Quick Start Tutorial - Python


This tutorial is designed to get you up and running on Spiedie as quickly as possible. You should be able to run simple programs on the Spiedie cluster by the end of this guide.

Things covered in this guide:

  1. Logging on to Spiedie
  2. Transferring files to the cluster
  3. Running basic SLURM commands

Requirements to complete the guide:

  1. A Spiedie user account and password
  2. Computer connected to the internet
  3. SSL VPN (Pulse) (if not connected to the school internet)
  4. Familairty with programming and basic command line experience

Log in


After acquiring your username and password, you should be able to log in to the Spiedie cluster following the steps listed here.

You will be logged in at your home directory. You can add modules and quickly prototype the code you with to run here. You should note run any lengthy programs in the log in node as it may cause disruptions for other users. You should only run programs using srun and sbatch, which will be explained these tutorials.

Once logged in you can create a new directory by running

mkdir quick_start

This will create a new directory called quick_start in your Home directory. You can quickly verify by typing

ls 

Which will list all the files and directories in your Home directory.

Transfer files to Cluster


Before we go further, download the python script we will be running. There are various ways to transfer data to and from cluster.

In this example we will be using SCP to transfer the data from our local machine to the quick_start directory located on the Spiedie server.

On your terminal or command prompt go to the directory of the downloaded python script and run

scp quick_start.py username@spiedie.binghamton.edu:quick_start/

replace username with your username and fill in your password when prompted. This should place the quick_start.py file on the quick_start directory on Spiedie.

To verify the transfer, go back to your logged in session and run

cd quick_start
ls 

You should see the python file listed on your screen.

Run the program

Since this is a small prototype program we believe will finish quickly, we will run it interactively using srun. For larger programs we usually need to write a batch script and use sbatch. Running more complex jobs and srun and sbatch are covered here and here

Go back to your logged in Spiedie session and make sure you are on the directory of the qiuck_start.py.

We will interactively run the quick_start.py on Spiedie by using the srun command. srun will submit our job to the SLURM queue to be allocated, and the output will be printed to the terminal.

You should familiarize with the different partitions and compute capabilities of Spiedie, as different partitions may be more well suited depending on the task.

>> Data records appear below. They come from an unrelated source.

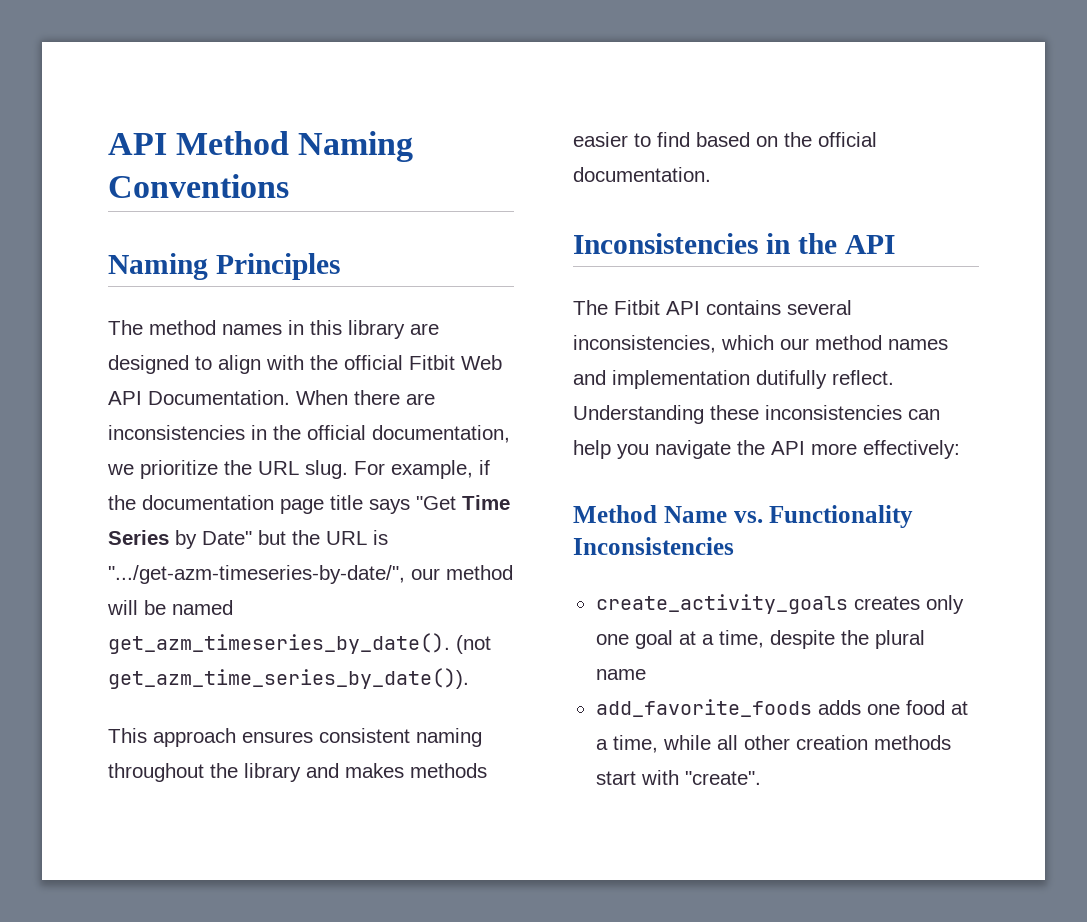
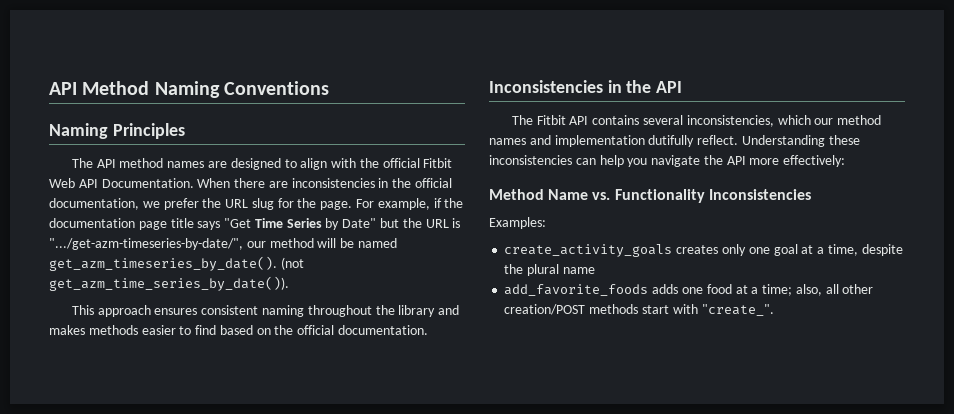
- The method names in this library are designed to align with the official Fitbit Web API Documentation.
+ The API method names are designed to align with the official Fitbit Web API Documentation.
- When there are inconsistencies in the official documentation, we prioritize the URL slug.
+ When there are inconsistencies in the official documentation, we prefer the URL slug for the page.
+ Examples:
- add_favorite_foods adds one food at a time, while all other creation methods start with "create".
+ add_favorite_foods adds one food at a time; also, all other creation/POST methods start with "create_".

You can get a quick overview of the cluster by running

sinfo

We’ll be using the quick partition as it is used mostly for rapid prototyping. You’ll notice quick has a time cutoff of 10 minutes, so jobs are atuomatically cleared after 10 minutes. This makes sure we don’t have to wait too long for allocation.

Before we ask for allocation on the cluster, we can check how busy the system is by running

squeue

This will list all jobs currently running and waiting to be allocated. You can learn more about how SLURM priorities work here

Let’s run the quick_start.py program. Run

srun --partition=quick python3 quick_start.py 1>quick_start.log 2>quick_start_error.log &

This will send your job to the SLURM daemon to be allocated and then run on a quick partition node. We have chosen to use default parameters for srun such number of nodes (1) and number of tasks (1) and number of CPU’s (1).

We have directed the outputs of the program to the quick_start.log and quick_start_error.log and retained the control of the terminal.

You can see a full explanation of the shell command here

Checking job status

Since we retained the control of the terminal we can check the allocation status of the job by running

squeue -u username

Replace username with your user name and you should see your job listed as either pending or active and on which node it has been allocated to.

You can also check your account status using

sacct 

Click here for a list of other basic SLURM commands.

Once the program has finished running, you can view the output by running

cat quick_start.log

And check for any error messages using

cat quick_start_error.log